Ministra brasileira se diz otimista em reta final da reunião do clima

Ainda sem documento-base, países tentam avançar para chegar a acordo pós-Kyoto na reunião da ONU, em Cancún.

Eric Brücher Camara, BBC

08 de dezembro de 2010 | 07h39

Ainda sem um documento base para discutir, ministros e chefes de Estado de diversos países concluem nesta quarta-feira os tradicionais discursos de abertura do segmento de alto nível da reunião das Nações Unidas sobre mudança climática, em Cancún, no México.

A falta de um rascunho, no entanto, não é vista como sinal de fracasso. Pelo contrário, para a ministra do Meio Ambiente, Izabella Teixeira, a estratégia de intervenção de pares de países para encontrar soluções nos temas mais polêmicos vem dando resultados positivos.
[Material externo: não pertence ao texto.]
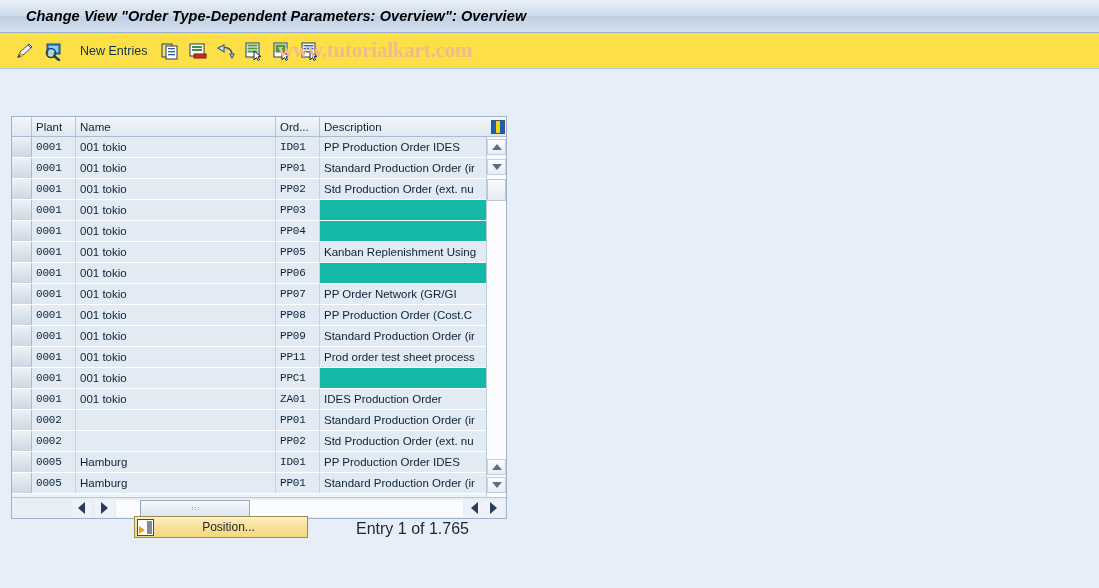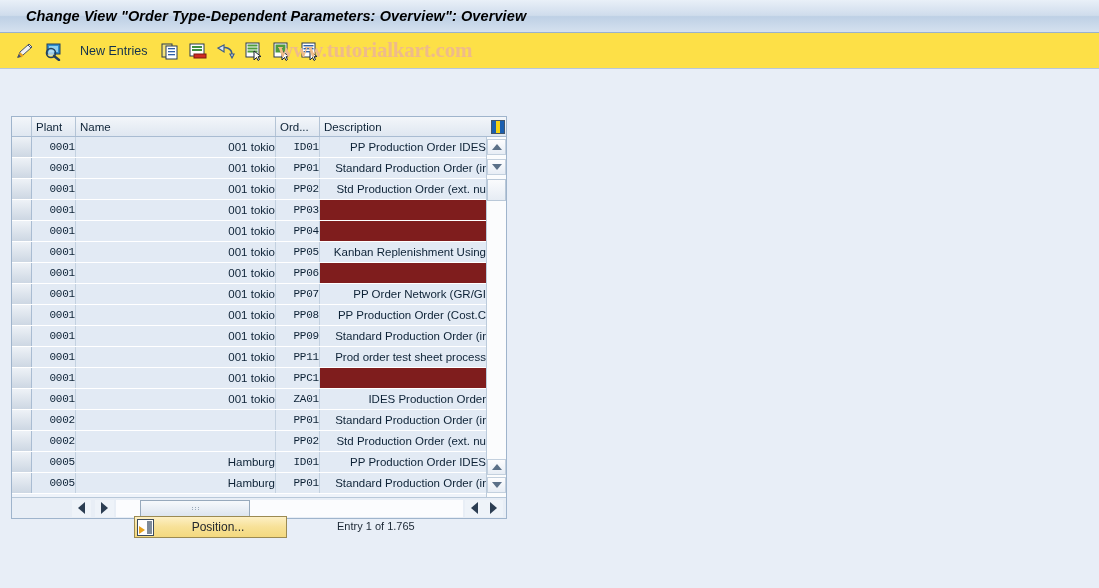--- a/index.html
+++ b/index.html
@@ -128,23 +128,22 @@
     position: relative;
     height: 360px;
     overflow: hidden;
   }
   #rows {
     width: 476px;
   }
   .row {
     display: flex;
     height: 21px;
-    background: #7f1d1d;
+    background: #14b8a6;
     border-bottom: 1px solid #ffffff;
-    text-align: right;
   }
   .cell {
     font-size: 11.5px;
     color: #0d2236;
     line-height: 20px;
     padding-left: 4px;
     border-right: 1px solid #c3d1e0;
     overflow: hidden;
     white-space: nowrap;
     background: #e2eaf4;
@@ -250,21 +249,21 @@
     background-size: 3px 3px;
     background-position: 0 0, 0 2px;
     background-repeat: repeat-x;
   }
   #h-right-grp { margin-left: auto; display: flex; align-items: center; padding-right: 3px; }
 
   
   #position-button {
     position: absolute;
     left: 134px; top: 516px;
-    width: 153px; height: 22px;
+    width: 174px; height: 22px;
     background: linear-gradient(to bottom, #fdf0c4 0%, #f7e197 50%, #f4d97f 100%);
     border: 1px solid #9b8a52;
     display: flex; align-items: center;
     cursor: pointer;
     font-size: 12px;
     color: #24282e;
   }
   #position-icon {
     width: 17px; height: 17px;
     margin-left: 2px;
@@ -282,22 +281,22 @@
     content: ""; position: absolute;
     left: 1px; bottom: 1px;
     width: 0; height: 0;
     border-top: 4px solid transparent;
     border-bottom: 4px solid transparent;
     border-left: 6px solid #e8a21c;
   }
   #position-label { flex: 1; text-align: center; padding-right: 4px; }
   #entry-count {
     position: absolute;
-    left: 337px; top: 520px;
-    font-size: 11px;
+    left: 356px; top: 520px;
+    font-size: 16px;
     color: #1a2633;
     white-space: nowrap;
   }
 
   
   svg { display: block; }
 </style>
 </head>
 <body>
"Minha impressão hoje é de que temos boas perspectivas. Precisamos trabalhar mais para saber qual vai ser a forma final dessas perspectivas, mas sinto que todos querem alcançar um compromisso político sobre um segundo período do Protocolo de Kyoto", afirmou Teixeira, acrescentando ter sentido a mesma sensação que teve durante a reunião das Nações Unidas sobre biodiversidade em Nagoya, considerada um sucesso.

Brasil e Grã-Bretanha vêm mantendo reuniões com diversas delegações para tentar resolver o impasse criado pela recusa do Japão - anunciada na semana passada - de assumir novas metas obrigatórias para o segundo período do Protocolo de Kyoto, que começa em 2013.

China x EUA. Outros pares discutem assuntos como o aferimento de metas que venham a ser assumidas pelos países em desenvolvimento - outro tema importante, uma vez que para os países industrializados este é um pré-requisito para a liberação de verbas.

Na terça-feira, a interpretação de uma entrevista dada pelo negociador-chefe chinês à agência de notícias Reuters levou alguns a dizer que "o jogo está virando".

Pela primeira vez, a China teria admitido assumir metas de cortes de emissão de gases do efeito estufa obrigatórias e não voluntárias.

No entanto, o chefe da delegação americana, Todd Stern, não se deixou impressionar.

"Não vejo nada de novo. Isso foi o Acordo de Copenhague. O que vejo é que disseram isso (que estipulariam as próprias metas autônomas) e que acrescentaram uma condição a isso, que os Estados Unidos assinem um acordo legalmente vinculante, o que não faz parte do acordo do ano passado", disse Stern.

Ministra Izabella Teixeira se diz otimista com possibilidade de acordo

'Jogo de cena'. Um experiente negociador afirmou, entretanto, acreditar que as duas partes já teriam chegado a um denominador comum sobre o assunto, mas que só anunciarão isso quando outros temas forem resolvidos.

Entre as outras matérias que ficarão para ministros resolverem estão formas de liberar fundos de emergência de US$ 30 bilhões por ano - prometidos também no Acordo de Copenhague - para os países mais vulneráveis às mudanças climáticas.

Mesmo que estes assuntos sejam acordados durante a reunião de Cancún, o objetivo final do processo - um acordo obrigatório para cortar as emissões a partir de 2012 - ainda é um sonho distante.

O próprio secretário-geral da ONU, Ban Ki-Moon admitiu em seu discurso de abertura do segmento de alto nível que "essa é uma maratona, não uma corrida de explosão".

A expectativa é que, caso Cancún produza uma série de acordos gerais, no ano que vem, em Durban, na África do Sul, seja possível avançar rumo a um acordo legal.

Mesmo assim, segundo o negociador-chefe brasileiro, embaixador Luiz Alberto Figueiredo Machado, isso só aconteceria caso "a substância do documento faça jus".